Michele Siqueiros, a civic leader who is the president of the Campaign for College Opportunity, said the leaders “in their narrow ignorance” were focusing on South Los Angeles, where Black leadership has supported Black and brown coalitions and leaders. Instead, she said, they should be growing Latino leadership in the San Fernando Valley and in the Los Angeles Harbor region, which is home to many Latinos, many of whom are represented by white council members.
A leading scholar on equity, Pedro Noguera, an education professor at the University of Southern California, said Latino leaders should have focused on “what do we have in common? And in what ways could we advance a political agenda that serves our interests?”
“That’s not what these politicians were thinking about.

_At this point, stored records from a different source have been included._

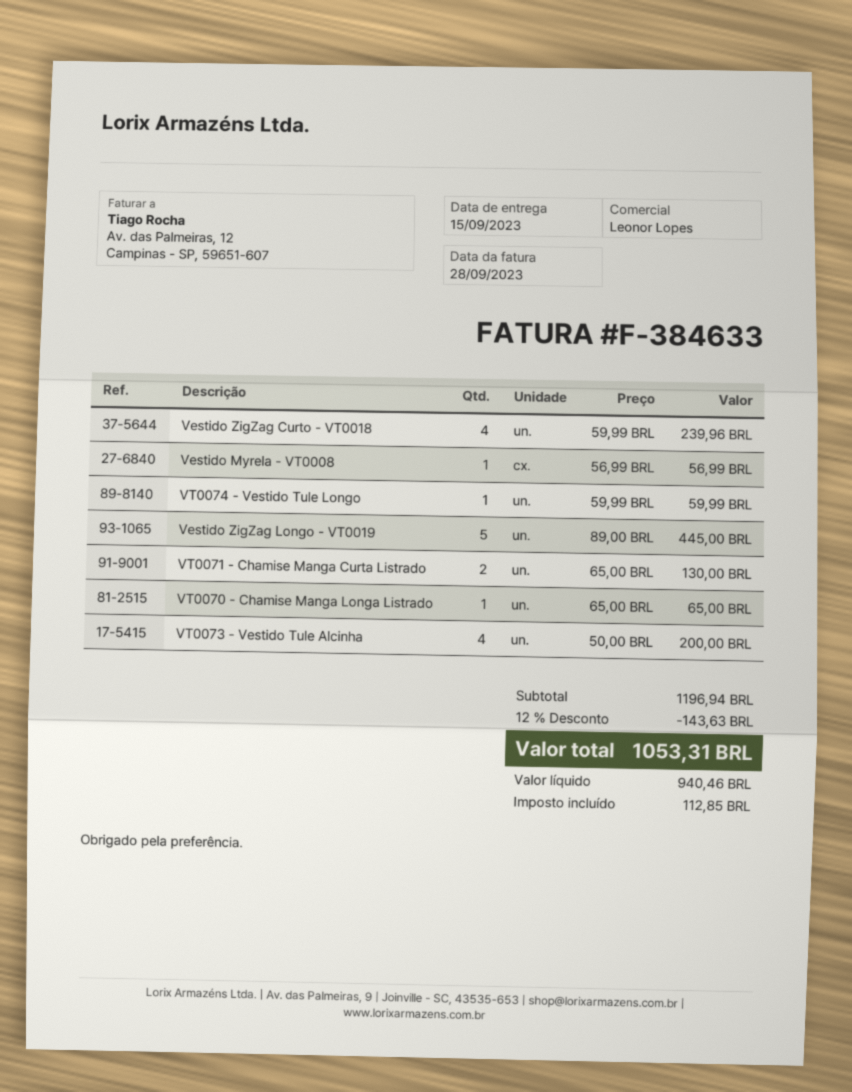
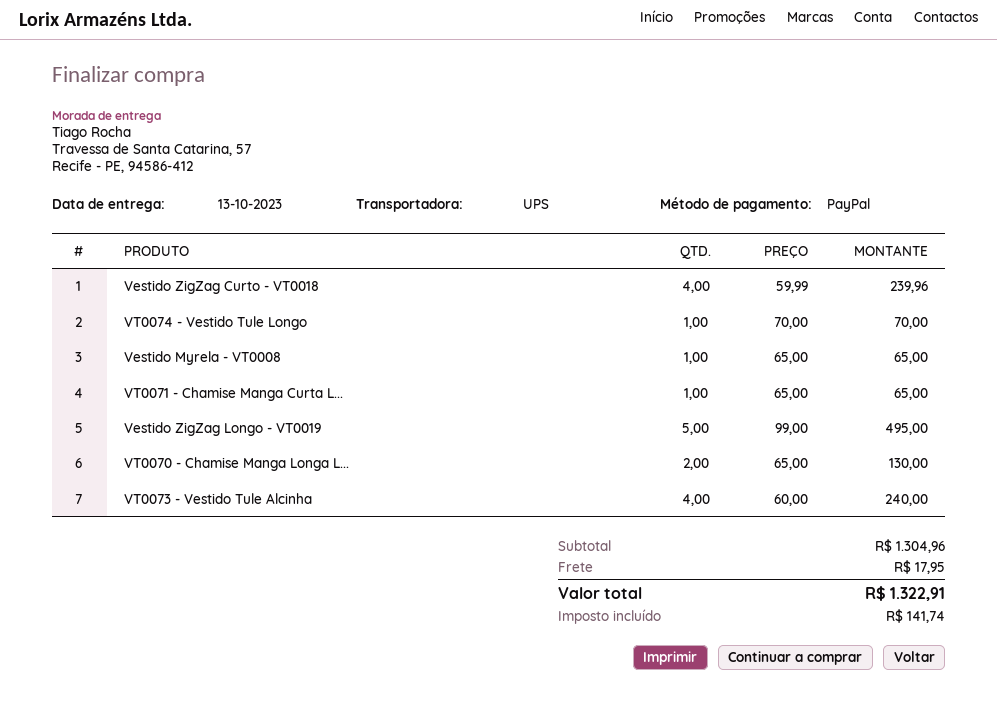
delivery date: 2023-09-15 -> 2023-10-13
Vestido Myrela - VT0008: 1 x 56.99 = 56.99 -> 1 x 65.00 = 65.00
VT0074 - Vestido Tule Longo: 1 x 59.99 = 59.99 -> 1 x 70.00 = 70.00
Vestido ZigZag Longo - VT0019: 5 x 89.00 = 445.00 -> 5 x 99.00 = 495.00
VT0071 - Chamise Manga Curta Listrado: 2 x 65.00 = 130.00 -> 1 x 65.00 = 65.00
VT0070 - Chamise Manga Longa Listrado: 1 x 65.00 = 65.00 -> 2 x 65.00 = 130.00
VT0073 - Vestido Tule Alcinha: 4 x 50.00 = 200.00 -> 4 x 60.00 = 240.00
subtotal: 1196.94 -> 1304.96
discount: 12% = 143.63 -> none
shipping: none -> 17.95
tax: 112.85 -> 141.74
total: 1053.31 -> 1322.91

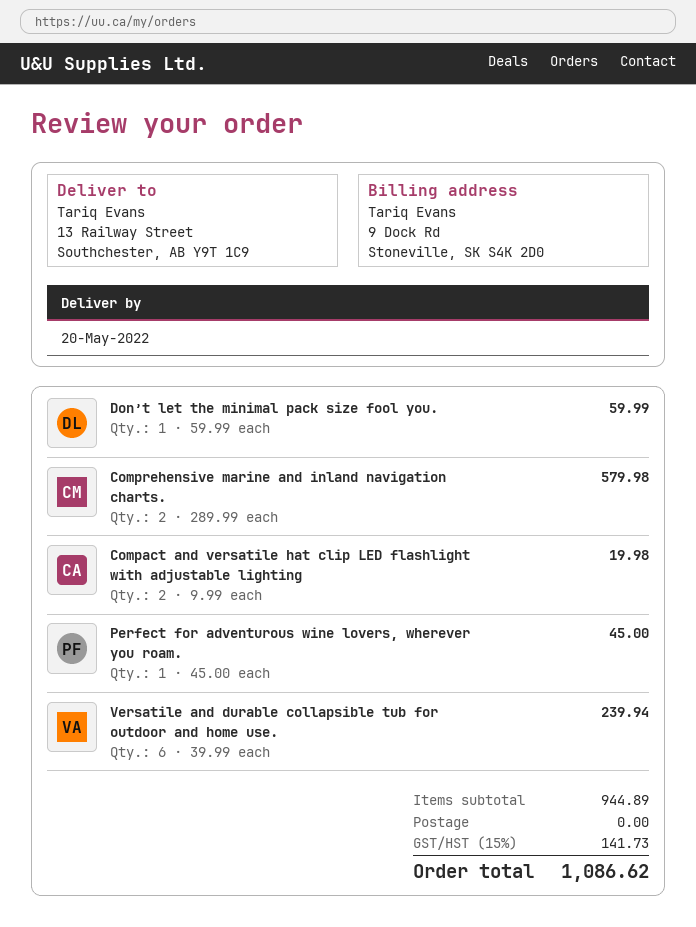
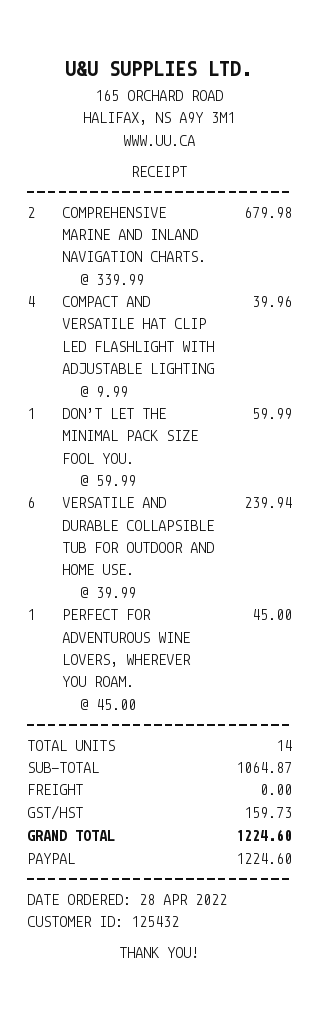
Comprehensive marine and inland navigation charts.: 2 x 289.99 = 579.98 -> 2 x 339.99 = 679.98
Compact and versatile hat clip LED flashlight with adjustable lighting: 2 x 9.99 = 19.98 -> 4 x 9.99 = 39.96
subtotal: 944.89 -> 1064.87
tax: 141.73 -> 159.73
total: 1086.62 -> 1224.60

They were thinking, ‘How do we take power away from Blacks?’” said Noguera, who is Afro Latino.
Retana said: “There isn’t one major equity fight in Los Angeles that hasn’t involved a Black and brown coalition. That’s the story of victory in L.A., and it’s a story that we have to continue to preserve.”
‘They are inciting hate’
In the recorded comments, Martinez, who is Mexican American, targeted Los Angeles County District Attorney George Gascón, who is of Cuban heritage. “F— that guy, he’s with the Blacks,” she said.
Her offensive comments about Oaxacans was reminiscent of the anti-Indigenous racism at the Academy Awards in 2019, when nominee Yalitza Aparicio, of Oaxaca, endured parodies and rants from light-skinned Latino actors in Mexico.
Zapotecs, or Indigenous people of Oaxacan descent, number about 200,000 in Los Angeles County, one of the largest Oaxacan communities outside Mexico.
Hernández noted that Oaxaca is a place where there are identifiable Afro Mexicans.
Odilia Romero, a co-founder and the executive director of Communidades Indigenas en Liderazgo, or Indigenous Communities in Leadership, said she and the organization hear similar remarks in their daily work and “survived it.” But when they came from elected officials, she was appalled.
“They are inciting hate,” Romero said. “This will come with hate crimes. This will lead to our human rights violations.”
Gabriel Sandoval, who was a civil rights attorney in the Obama administration, said it is important that the elected officials’ comments do not undermine work that has been done.
“The most important role for any leader in L.A. is to be a coalition builder,” Sandoval said. “This is the second-largest, most diverse city in the nation — and that is what is required from any person who holds a position of public trust.”